- [Your assignment] Determine how many lines in the records hold the word "width". Return the number alone.

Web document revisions
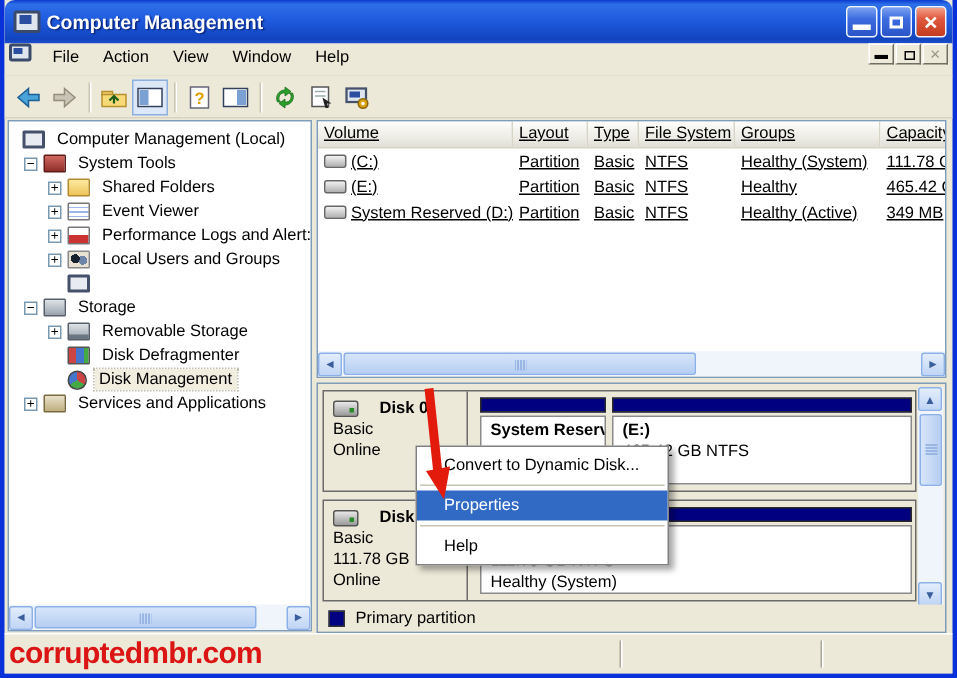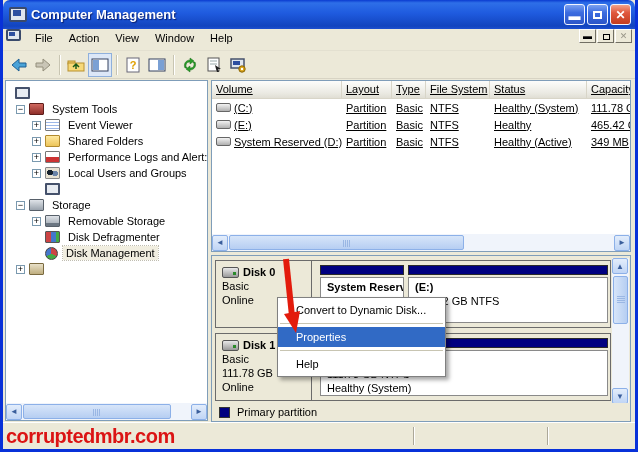--- a/index.html
+++ b/index.html
@@ -223,6 +223,7 @@
     <div class="tree">
       <div class="trow d0 noexp">
         <span class="ti ic-computer"></span>
+        <span class="tlabel">Computer Management (Local)</span>
         </div>
       <div class="trow d1">
         <span class="exp minus"></span>

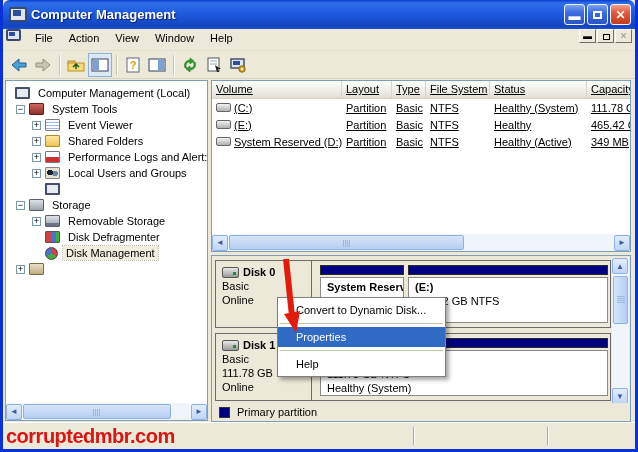--- a/index.html
+++ b/index.html
@@ -294,7 +294,7 @@
       <span class="vh cw1">Layout</span>
       <span class="vh cw2">Type</span>
       <span class="vh cw3">File System</span>
-      <span class="vh cw4">Status</span>
+      <span class="vh cw4">Groups</span>
       <span class="vh cw5">Capacity</span>
     </div>
     <div class="vrow">

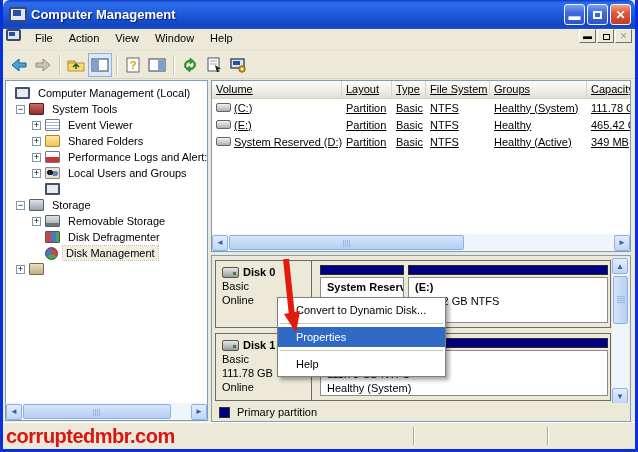--- a/index.html
+++ b/index.html
@@ -232,13 +232,13 @@
         </div>
       <div class="trow d2">
         <span class="exp plus"></span>
+        <span class="ti ic-folder"></span>
+        <span class="tlabel">Shared Folders</span>
+        </div>
+      <div class="trow d2">
+        <span class="exp plus"></span>
         <span class="ti ic-event"></span>
         <span class="tlabel">Event Viewer</span>
-        </div>
-      <div class="trow d2">
-        <span class="exp plus"></span>
-        <span class="ti ic-folder"></span>
-        <span class="tlabel">Shared Folders</span>
         </div>
       <div class="trow d2">
         <span class="exp plus"></span>

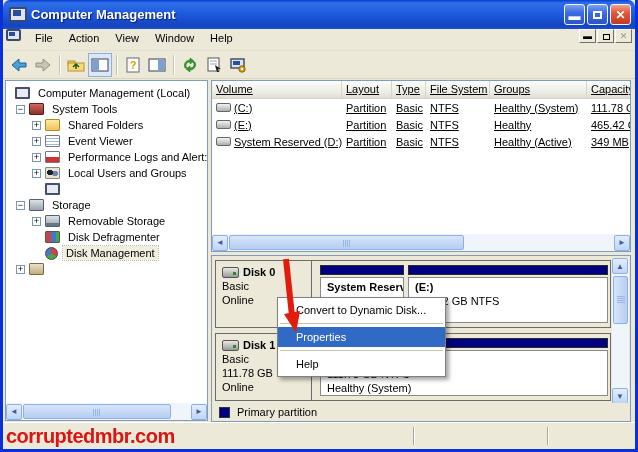--- a/index.html
+++ b/index.html
@@ -277,6 +277,7 @@
       <div class="trow d1">
         <span class="exp plus"></span>
         <span class="ti ic-services"></span>
+        <span class="tlabel">Services and Applications</span>
         </div>
     </div>
     <div class="sb-h" style="left:0;right:0;bottom:0">

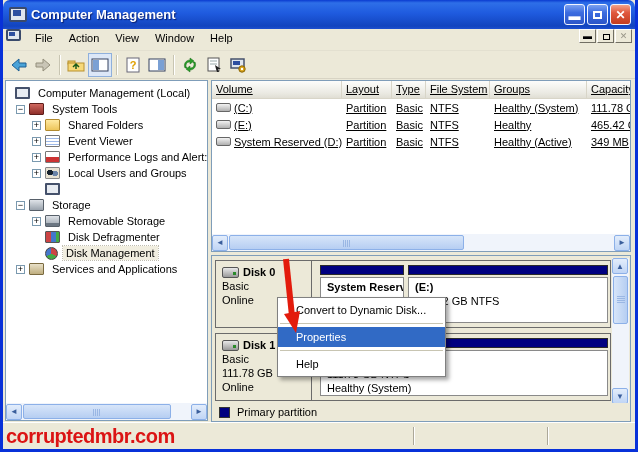--- a/index.html
+++ b/index.html
@@ -95,7 +95,7 @@
   
   .disk-row{position:absolute;left:3px;width:396px;height:68px;border:1px solid #6b6b6b;background:#ECE9D8;display:flex;}
   .disk-label{width:96px;flex:none;border-right:1px solid #6b6b6b;padding:4px 6px;font-size:11px;line-height:14px;}
-  .disk-name{font-weight:bold;display:flex;align-items:center;gap:4px;}
+  .disk-name{font-weight:bold;display:flex;align-items:center;gap:14px;}
   .dicon{width:17px;height:11px;border:1px solid #555;border-radius:2px;flex:none;
     background:linear-gradient(180deg,#e8e8e8,#9a9a9a);position:relative;}
   .dicon::after{content:"";position:absolute;right:2px;bottom:2px;width:3px;height:3px;background:#2a8a2a;}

- [Your response] 4